01/05/2022
Oggi è il 40° anniversario dell’omicidio mafioso di Pio La Torre e Rosario Di Salvo.
Pio La Torre fu un politico e sindacalista impegnato nella lotta alla mafia. Nato in una famiglia di contadini, fin da giovane si impegnò a favore dei braccianti, prima nella Confederterra, poi nella Cgil e poi aderendo al Partito comunista italiano. Dopo anni di attività parlamentare (era stato eletto deputato alla Camera nel ’72, rieletto nel ’76, divenendo componente della Commissione Parlamentare Antimafia, ed eletto di nuovo nel ’79), nel 1981 chiese ai vertici del PCI di riassumere la carica di segretario regionale del partito in Sicilia, dove si impegnò contro l'installazione dei missili a testata nucleare a Comiso ed in iniziative contro la speculazione edilizia.

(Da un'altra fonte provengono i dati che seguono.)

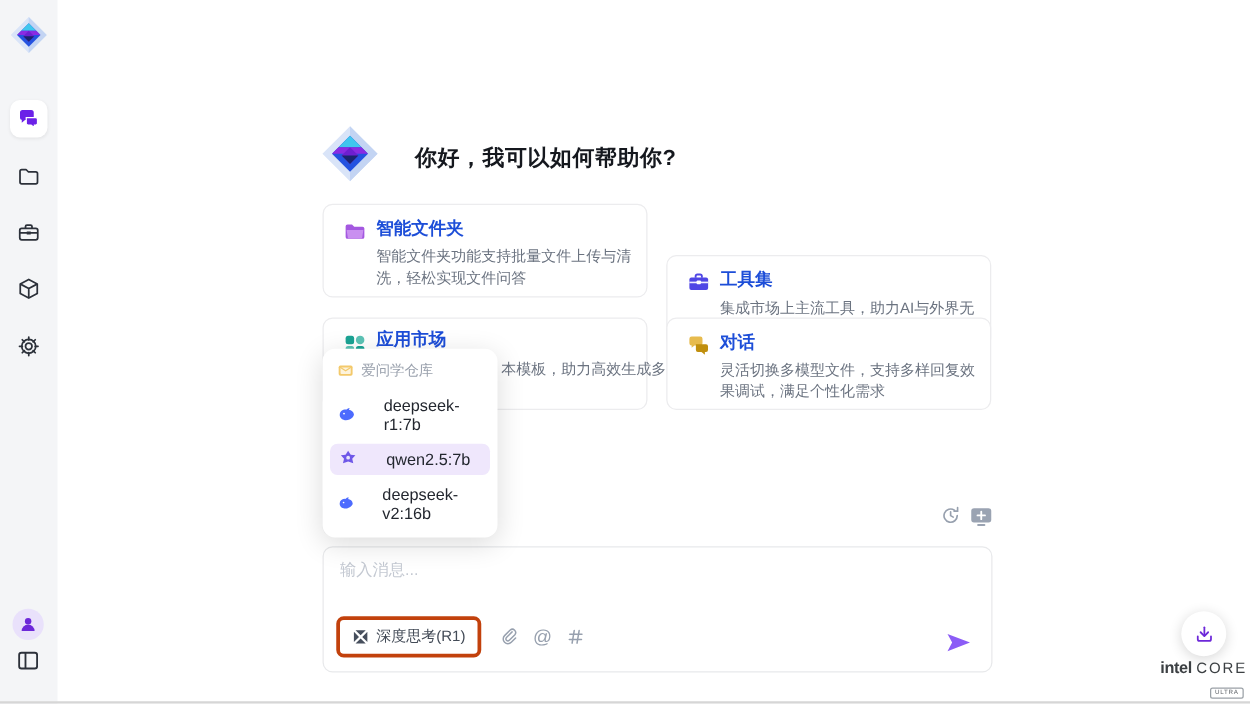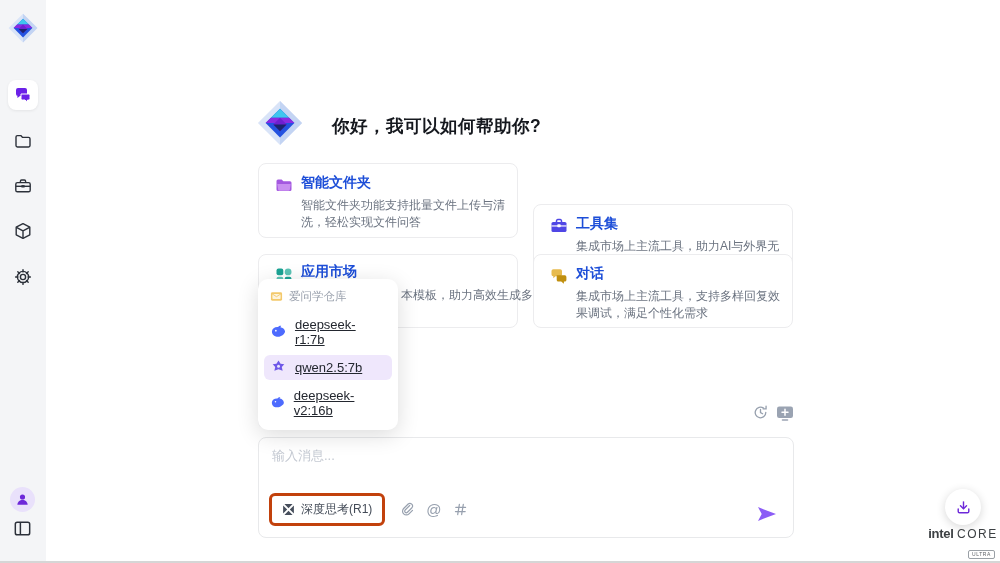--- a/index.html
+++ b/index.html
@@ -167,7 +167,7 @@
     <path fill="#c08f0e" d="M6.7 8.3h8.1a1.6 1.6 0 0 1 1.6 1.6v3.1a1.6 1.6 0 0 1-1.6 1.6h-.9v2.1l-2.7-2.1H8.3a1.6 1.6 0 0 1-1.6-1.6z"></path>
   </svg>
   <div class="card-title">对话</div>
-  <div class="card-desc">集成市场上主流工具，支持多样回复效果调试，满足个性化需求</div>
+  <div class="card-desc">灵活切换多模型文件，支持多样回复效果调试，满足个性化需求</div>
 </div>
 
 <div class="dropdown">

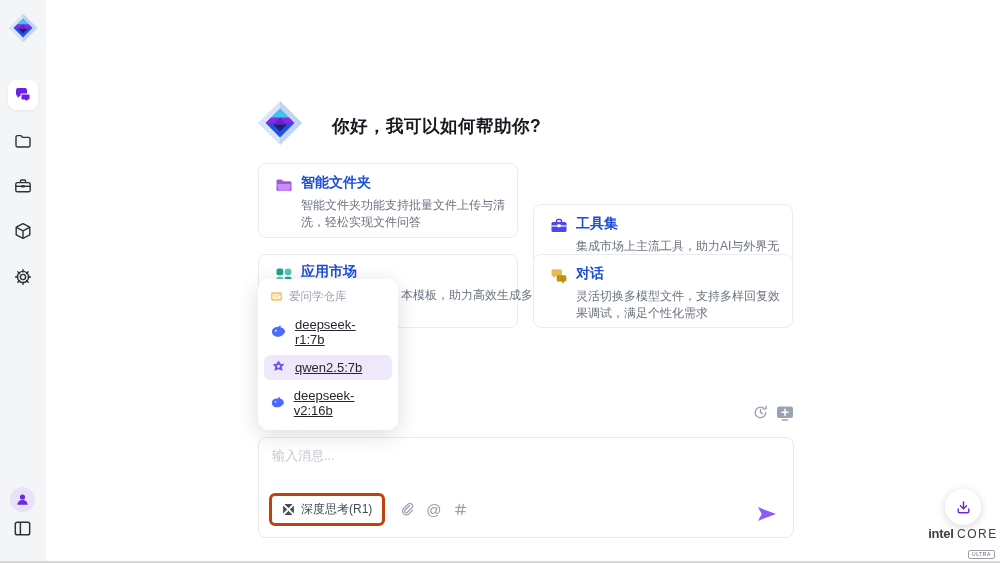--- a/index.html
+++ b/index.html
@@ -33,7 +33,7 @@
   
   .dropdown { position:absolute; left:258px; top:279px; width:140px; background:#fff; border-radius:10px; box-shadow:0 5px 22px rgba(0,0,0,.14); padding:7px 6px; z-index:20; }
   .dd-header { display:flex; align-items:center; gap:6px; padding:3px 6px 5px; color:#9aa1ad; font-size:11.5px; }
-  .dd-item { display:flex; align-items:center; gap:9px; padding:5px 7px; border-radius:6px; font-size:13px; color:#23272f; margin-top:3px; cursor:pointer;text-decoration:underline; }
+  .dd-item { display:flex; align-items:center; gap:23px; padding:5px 7px; border-radius:6px; font-size:13px; color:#23272f; margin-top:3px; cursor:pointer; }
   .dd-item.sel { background:#efe7fc; }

Venne assassinato il 30 Aprile del 1982 da alcuni killer insieme a Rosario Di Salvo, suo autista e collaboratore, mentre in auto stavano raggiungendo la sede del partito a Palermo.
Quello di Pio La Torre fu un delitto di mafia. Assassinato perché nel 1980 aveva presentato alla Camera dei Deputati un disegno di legge che prevedeva il reato di "associazione mafiosa" e la confisca dei patrimoni mafiosi, convinto che per dare una svolta alla lotta contro le organizzazioni criminali fosse necessario colpirle nei patrimoni accumulati: “Occorre spezzare il legame esistente tra il bene posseduto ed i gruppi mafiosi, intaccandone il potere economico e marcando il confine tra l’economia legale e quella illegale”.
Dopo il suo assassinio (ed anche in seguito all’omicidio del Generale Dalla Chiesa), fu approvata la legge 646/1982, conosciuta come "Rognoni-La Torre", che traeva origine da quella proposta di legge del 1980 che aveva come primo firmatario proprio Pio La Torre.
Oggi è doveroso impegnarsi nella difesa e nella giusta applicazione di questa legge, che insieme alla successiva legge 109/96 per l'uso sociale dei beni confiscati alle mafie, è fondamentale per il contrasto alle mafie e per la costruzione di una società libera e democratica.